Babypanik

Christiane Link

Um mich rum hat seit einiger Zeit sowohl der Babyboom als auch die Babypanik eingesetzt. Babyboom, weil gerade um mich rum alle Babys kriegen. Schön! Aber ein Teil der Frauen, die ich kenne, hat die Babypanik. Mit Babypanik meine ich das Phänomen, dass man unbedingt meint, jetzt und sofort schwanger werden zu müssen, weil sonst isses zu spät. Und das sagen mir längst nicht nur von Frauen, die kurz vor den Wechseljahren stehen. Fragt man dann, woher die Panik, bekommt man folgendes zu hören: „Meinst Du ich will ein behindertes Kind?“. Dahinter steckt die Befürchtung, ein Kind mit Trisomie 21 (Down-Syndrom) zu bekommen.

Die Wahrscheinlichkeit für eine Frau im Alter von 25 Jahren, mit einem Kind mit Down-Syndrom schwanger zu werden, liegt laut Wikipedia bei weniger als 0,1 %, im Alter von 35 Jahren bei 0,3 %, im Alter von 40 Jahren bei 1 % und im Alter von 48 Jahren bei 9 %. In etwa 97 Prozent aller Fälle liegt keine Chromosomenveränderung vor. Und dennoch herrscht bei Frauen meines Alters bereits eine Panik, die teilweise fast die Freude auf das Schwangersein und das Kind überlagert. Und ich bin gerade einmal 30! Ich kenne nicht viele Menschen mit Trisomie 21, aber die, die ich kenne, sind Kinder von jungen Eltern. Das muss nicht unbedingt ein Zufall sein. Denn erst bei Frauen ab 35 wird in Deutschland verstärkt nach Auffälligkeiten gefahndet. Die jungen Mütter wissen teilweise bis zur Geburt gar nicht, dass sie ein Kind mit Down-Syndrom bekommen. Die Frauen, die es wissen (also vor allem die Älteren), treiben in rund 90 Prozent der Fälle ab. Die Zahl scheint in Deutschland und England identisch zu sein.

Nun will ich keine Debatte über Abtreibung vom Zaun brechen, aber ich habe irgendwie den Eindruck, dass die kommenden Eltern ziemlich unentspannt sind. Dabei ist Kinder kriegen ja eigentlich etwas Schönes. Und ein Kind kann man ja auch nicht so einfach im Internet bestellen. Da heißt es flexibel sein, was die Zeitplanung angeht. Und ich kann mir nicht helfen, aber ich finde Kinder kriegen ähnelt in diesen Zeiten etwas dem Leistungsdruck beim Eiskunstlaufen. Alles muss ganz perfekt sein, der Zeitpunkt und eben auch das Kind. Machen sich die Eltern diesen Druck selbst oder woher kommt der?
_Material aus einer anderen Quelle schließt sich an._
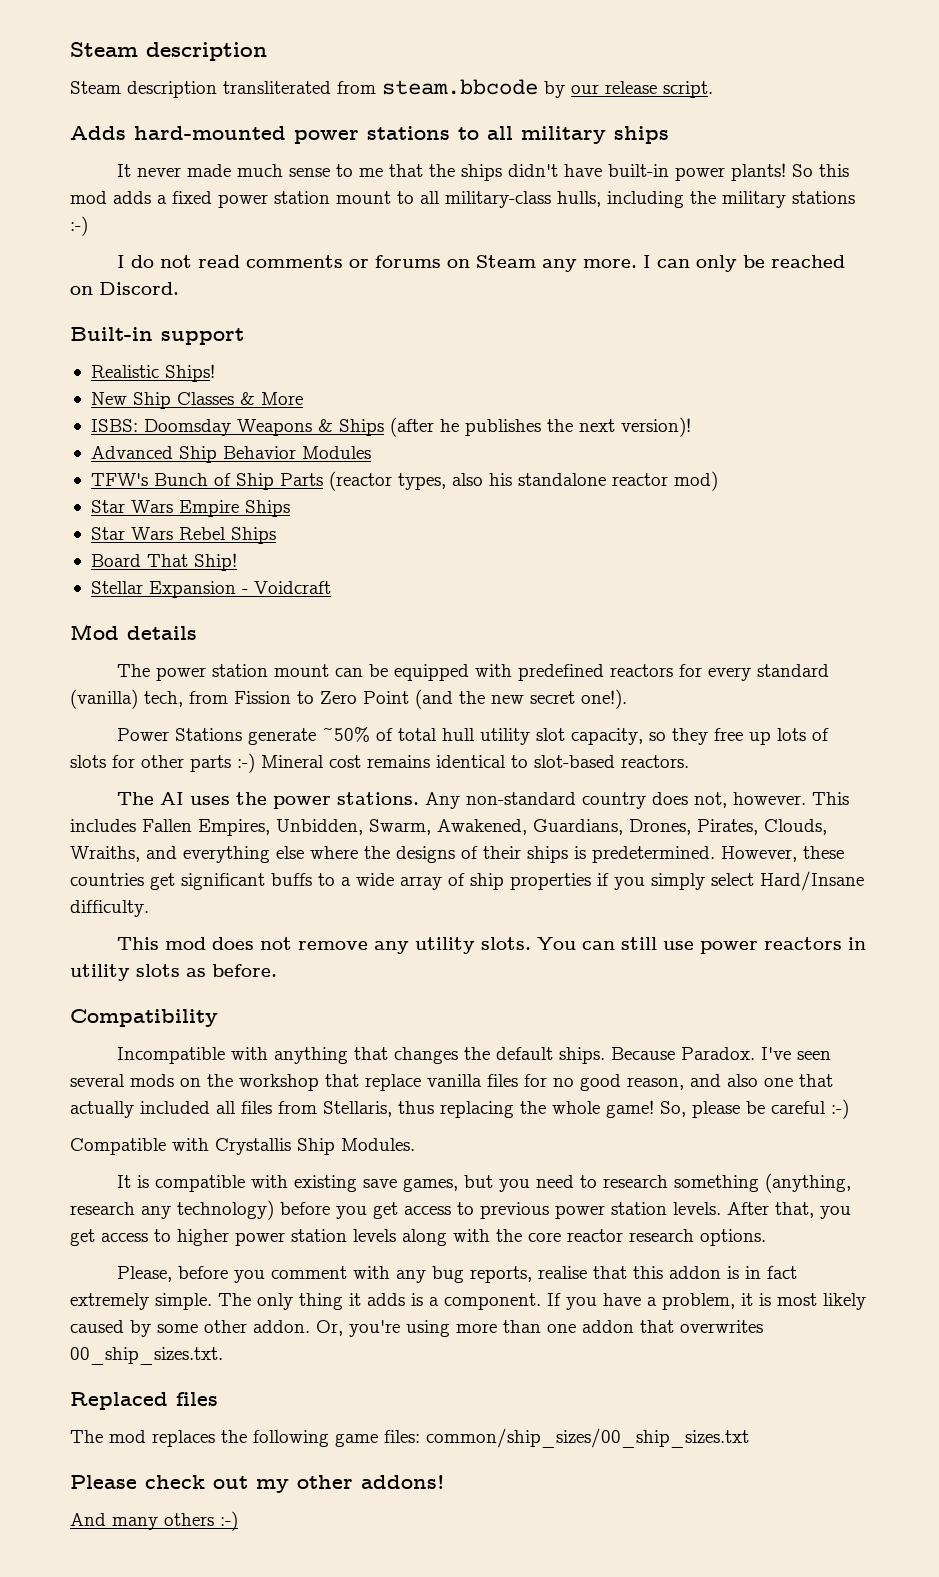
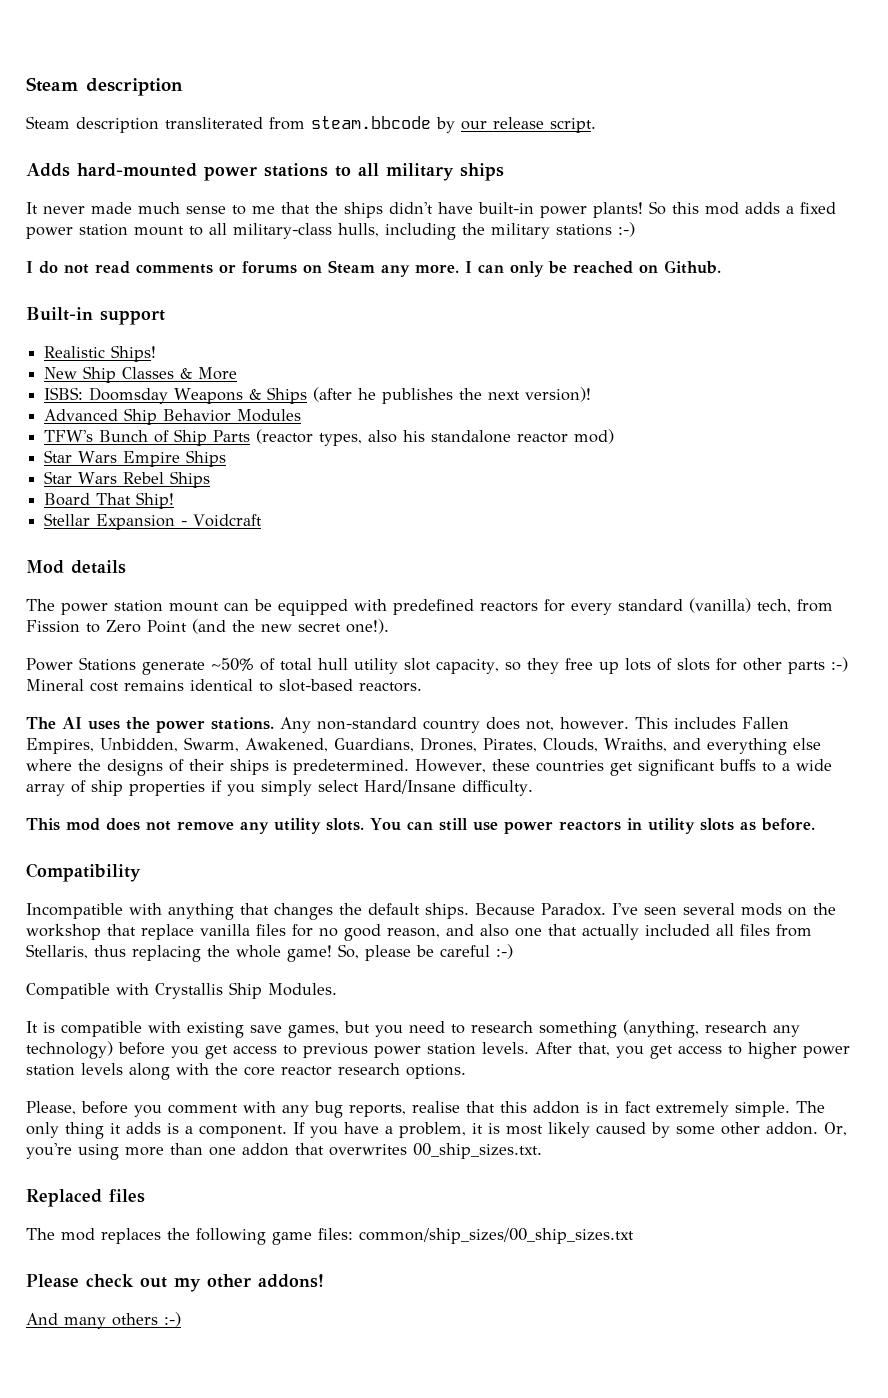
[99,282,179,295] Discord. -> [664,260,721,274] Github.

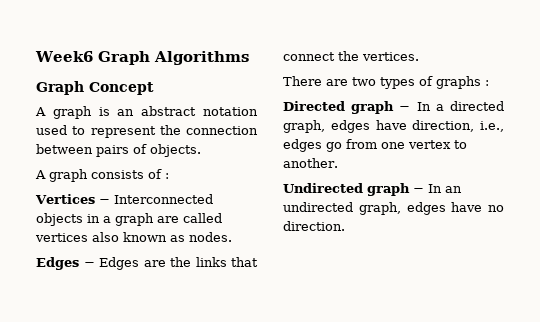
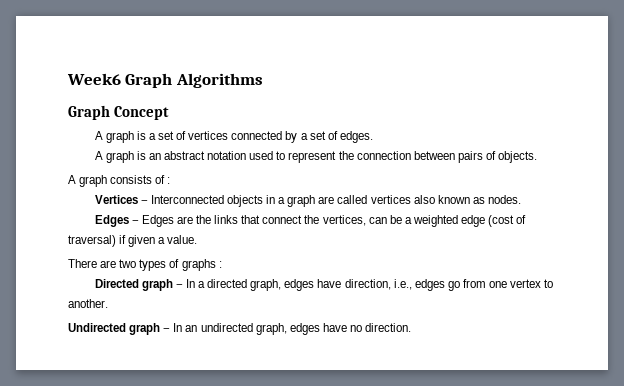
(154, 88) none -> [94,131,373,143] // A graph is a set of vertices connected by a set of edges.
[362,52,419,61] vertices. -> [322,215,527,227] [68,235,198,247] vertices, can be a weighted edge (cost of traversal) if given a value.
Ich verspüre den Druck überhaupt nicht, aber ich bin ja sowieso ein eher gelassener Mensch. Vielleicht gibt es auch zu wenige Menschen mit Down Syndrom. Die Menschen haben vor etwas Angst, was sie eigentlich gar nicht kennen. Und je mehr Angst die Leute haben, desto weniger Babys mit Trisomie 21 kommen auf die Welt. Nur so ein Gedanke. Und ich glaube, die wenigsten Frauen kennen die Statistik wirklich. Ich würde gerne mal eine Umfrage lesen, was die Frauen in meinem Alter schätzen, wie hoch die Wahrscheinlichkeit ist, mit 35 ein Baby mit Down-Syndrom zu bekommen. Ich bin sicher, die Panik ließe sich aus den Antworten ablesen.